So it's 11:24am. I've had sex twice and been laid 3 times. I love holidays!
I understand the whole sex thing but did you really get laid or is that synonymous for more alcohol?????
Honestly.
Don't say a word.
So when jo picked me up from the bar I kept apologizing and kept telling her "I'm just a wittle donut"
she cant drink. allergic to alcohol.
ewwww. she might as well have a dick.
my door was closed and her door was closed but even over the r.kelly playing at full blast i was able to hear her say "THAT'S NOT THE RIGHT HOLE!". Def rethinking my roommate situation.
I cont stop tolking in a british axsent
Bonnaroo quote of the day: "why the fuck am i pregnant?!?!" - exclaimed loudly by random hippie.
they ran out of cups so I just drank out of a cowbell.
im sure we could have fun without alcohol but i just dont wanna chance it...
Buying a large dominoes pizza for a wasted 3 mile walk is the best bad idea ever. My mouth is on fire, probably broke my hand, and i may or may not have eaten street pizza.
How did you break your hand eating pizza?
Boxes are hard to see rocks through.
he asked me for a gerbil feeder full of alcohol
He's tweaking out . If he's on fucking bathsalts and eats my face like a chalupa pull the plug. I don't want to live with no fucking face. Pull. The. Plug.

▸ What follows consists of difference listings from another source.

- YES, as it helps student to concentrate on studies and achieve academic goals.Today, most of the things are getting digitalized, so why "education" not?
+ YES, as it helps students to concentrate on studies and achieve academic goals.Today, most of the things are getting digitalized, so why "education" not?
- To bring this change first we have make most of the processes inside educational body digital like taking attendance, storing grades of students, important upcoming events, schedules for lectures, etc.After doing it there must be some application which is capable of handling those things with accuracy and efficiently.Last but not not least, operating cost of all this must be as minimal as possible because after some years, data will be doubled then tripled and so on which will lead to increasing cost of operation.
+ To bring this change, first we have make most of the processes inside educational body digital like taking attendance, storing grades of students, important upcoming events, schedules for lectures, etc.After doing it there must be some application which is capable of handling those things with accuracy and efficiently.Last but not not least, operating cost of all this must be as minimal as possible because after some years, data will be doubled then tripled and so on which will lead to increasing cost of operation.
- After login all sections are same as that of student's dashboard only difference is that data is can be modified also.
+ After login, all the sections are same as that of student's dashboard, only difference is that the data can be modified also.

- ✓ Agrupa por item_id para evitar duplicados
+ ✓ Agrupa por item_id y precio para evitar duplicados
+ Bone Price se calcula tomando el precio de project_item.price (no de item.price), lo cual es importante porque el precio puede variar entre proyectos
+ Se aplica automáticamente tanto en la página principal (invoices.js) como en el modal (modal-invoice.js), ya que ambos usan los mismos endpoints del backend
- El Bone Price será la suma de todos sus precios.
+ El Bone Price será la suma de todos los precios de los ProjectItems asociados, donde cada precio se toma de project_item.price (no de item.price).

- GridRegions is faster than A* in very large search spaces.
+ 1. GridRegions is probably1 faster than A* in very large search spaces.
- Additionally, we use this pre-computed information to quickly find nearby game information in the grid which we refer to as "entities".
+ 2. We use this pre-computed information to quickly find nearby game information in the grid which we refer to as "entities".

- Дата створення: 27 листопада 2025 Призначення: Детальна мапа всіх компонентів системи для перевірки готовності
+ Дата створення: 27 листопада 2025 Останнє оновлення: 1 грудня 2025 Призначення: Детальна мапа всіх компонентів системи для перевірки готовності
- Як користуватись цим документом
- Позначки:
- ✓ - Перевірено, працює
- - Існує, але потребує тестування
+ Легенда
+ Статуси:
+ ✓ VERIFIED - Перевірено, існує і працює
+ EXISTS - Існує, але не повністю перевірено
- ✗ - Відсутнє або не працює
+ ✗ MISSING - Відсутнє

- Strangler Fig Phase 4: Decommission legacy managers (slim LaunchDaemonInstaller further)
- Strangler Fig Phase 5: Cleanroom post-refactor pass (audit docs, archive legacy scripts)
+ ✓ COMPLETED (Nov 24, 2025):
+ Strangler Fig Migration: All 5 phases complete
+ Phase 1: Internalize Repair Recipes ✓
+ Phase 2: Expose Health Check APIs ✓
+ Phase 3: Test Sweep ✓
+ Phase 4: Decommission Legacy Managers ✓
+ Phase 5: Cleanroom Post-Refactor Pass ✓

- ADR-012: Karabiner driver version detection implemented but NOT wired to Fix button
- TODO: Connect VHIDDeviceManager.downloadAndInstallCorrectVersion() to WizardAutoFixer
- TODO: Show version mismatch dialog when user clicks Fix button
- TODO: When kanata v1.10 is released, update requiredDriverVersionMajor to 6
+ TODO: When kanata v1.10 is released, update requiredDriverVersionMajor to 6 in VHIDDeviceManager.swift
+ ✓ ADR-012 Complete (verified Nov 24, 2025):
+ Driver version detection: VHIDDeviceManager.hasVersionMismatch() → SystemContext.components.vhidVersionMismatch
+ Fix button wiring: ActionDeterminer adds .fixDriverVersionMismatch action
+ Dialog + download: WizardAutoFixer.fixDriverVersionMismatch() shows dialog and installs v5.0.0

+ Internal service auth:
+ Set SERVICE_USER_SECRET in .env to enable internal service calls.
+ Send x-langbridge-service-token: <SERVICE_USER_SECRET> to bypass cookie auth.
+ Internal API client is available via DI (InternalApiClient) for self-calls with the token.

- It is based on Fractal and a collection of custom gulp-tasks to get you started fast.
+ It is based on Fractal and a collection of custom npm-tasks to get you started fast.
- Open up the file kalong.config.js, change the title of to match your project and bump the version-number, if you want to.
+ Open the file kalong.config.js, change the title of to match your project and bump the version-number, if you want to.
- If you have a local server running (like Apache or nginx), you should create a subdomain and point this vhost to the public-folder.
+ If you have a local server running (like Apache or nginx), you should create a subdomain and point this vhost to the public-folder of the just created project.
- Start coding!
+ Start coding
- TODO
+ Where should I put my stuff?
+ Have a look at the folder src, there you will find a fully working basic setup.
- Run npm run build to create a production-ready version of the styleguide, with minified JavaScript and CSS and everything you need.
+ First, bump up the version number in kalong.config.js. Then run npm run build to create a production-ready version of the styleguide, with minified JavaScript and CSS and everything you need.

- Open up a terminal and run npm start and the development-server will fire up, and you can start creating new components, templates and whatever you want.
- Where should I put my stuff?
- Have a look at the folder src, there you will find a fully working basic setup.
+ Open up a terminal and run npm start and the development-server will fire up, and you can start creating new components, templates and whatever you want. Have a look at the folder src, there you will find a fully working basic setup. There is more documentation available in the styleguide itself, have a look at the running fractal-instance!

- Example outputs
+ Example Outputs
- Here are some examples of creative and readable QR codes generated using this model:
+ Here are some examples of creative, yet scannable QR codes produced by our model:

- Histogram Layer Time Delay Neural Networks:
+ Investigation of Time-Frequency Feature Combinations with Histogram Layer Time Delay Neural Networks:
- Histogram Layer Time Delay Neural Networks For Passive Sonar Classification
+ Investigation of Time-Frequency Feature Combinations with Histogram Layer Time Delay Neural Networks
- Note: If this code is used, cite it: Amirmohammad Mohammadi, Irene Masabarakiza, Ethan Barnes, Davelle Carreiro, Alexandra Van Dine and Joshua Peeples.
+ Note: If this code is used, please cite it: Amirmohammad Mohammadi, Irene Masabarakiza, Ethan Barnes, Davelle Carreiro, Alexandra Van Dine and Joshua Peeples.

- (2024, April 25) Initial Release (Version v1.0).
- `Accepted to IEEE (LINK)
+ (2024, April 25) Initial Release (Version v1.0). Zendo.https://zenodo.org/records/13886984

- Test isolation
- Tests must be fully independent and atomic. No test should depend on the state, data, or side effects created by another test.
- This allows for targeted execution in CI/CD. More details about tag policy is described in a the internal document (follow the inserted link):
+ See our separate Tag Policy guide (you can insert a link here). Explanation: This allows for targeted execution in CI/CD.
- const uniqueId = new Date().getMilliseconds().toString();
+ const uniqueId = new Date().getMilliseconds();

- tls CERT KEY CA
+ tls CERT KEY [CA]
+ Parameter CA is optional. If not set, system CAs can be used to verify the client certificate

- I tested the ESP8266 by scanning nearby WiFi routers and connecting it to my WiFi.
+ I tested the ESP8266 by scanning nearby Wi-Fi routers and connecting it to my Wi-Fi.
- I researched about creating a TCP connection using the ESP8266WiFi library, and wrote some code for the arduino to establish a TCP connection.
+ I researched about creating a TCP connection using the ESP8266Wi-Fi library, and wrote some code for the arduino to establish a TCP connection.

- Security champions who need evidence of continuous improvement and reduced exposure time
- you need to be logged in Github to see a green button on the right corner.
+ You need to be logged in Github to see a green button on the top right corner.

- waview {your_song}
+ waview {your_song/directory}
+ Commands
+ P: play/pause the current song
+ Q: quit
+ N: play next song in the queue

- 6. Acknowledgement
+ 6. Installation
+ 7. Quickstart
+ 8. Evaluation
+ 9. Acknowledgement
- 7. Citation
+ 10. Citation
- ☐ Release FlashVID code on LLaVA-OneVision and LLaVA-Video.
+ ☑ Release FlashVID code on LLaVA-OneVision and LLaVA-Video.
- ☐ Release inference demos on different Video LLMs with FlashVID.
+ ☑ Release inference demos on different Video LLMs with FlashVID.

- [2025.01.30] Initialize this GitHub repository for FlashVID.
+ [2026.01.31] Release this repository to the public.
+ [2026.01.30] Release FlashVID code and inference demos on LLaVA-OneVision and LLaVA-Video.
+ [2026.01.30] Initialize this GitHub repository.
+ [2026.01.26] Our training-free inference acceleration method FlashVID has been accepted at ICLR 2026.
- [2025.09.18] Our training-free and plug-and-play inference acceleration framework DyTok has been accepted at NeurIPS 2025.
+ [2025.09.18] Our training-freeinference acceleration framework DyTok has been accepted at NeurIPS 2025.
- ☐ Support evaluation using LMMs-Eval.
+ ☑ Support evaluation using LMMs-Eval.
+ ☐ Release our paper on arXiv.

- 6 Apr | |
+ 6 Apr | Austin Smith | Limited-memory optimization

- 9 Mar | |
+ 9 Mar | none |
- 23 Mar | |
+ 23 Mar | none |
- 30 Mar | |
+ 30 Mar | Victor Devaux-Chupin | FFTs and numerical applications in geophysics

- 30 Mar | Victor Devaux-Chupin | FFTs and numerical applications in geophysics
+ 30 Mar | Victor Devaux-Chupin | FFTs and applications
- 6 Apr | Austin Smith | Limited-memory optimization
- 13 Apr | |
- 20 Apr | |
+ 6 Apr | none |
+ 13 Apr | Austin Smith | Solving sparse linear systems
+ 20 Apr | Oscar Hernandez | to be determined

Sometimes I'm jealous of turtles because they can just go to their homes whenever they want by putting their heads in their bodies.
How high are you?
Can I tell you that I just incorporated the spice girls in my sexting and you not judge me
I just want to drink cheap wine and throw my bra at an aging singer songwriter
He just kept going down on me. And he was all like, do you mind? No motha fucka, who would? All of his ex's, apparently. Whatever, he's a gem and I'm keeping him.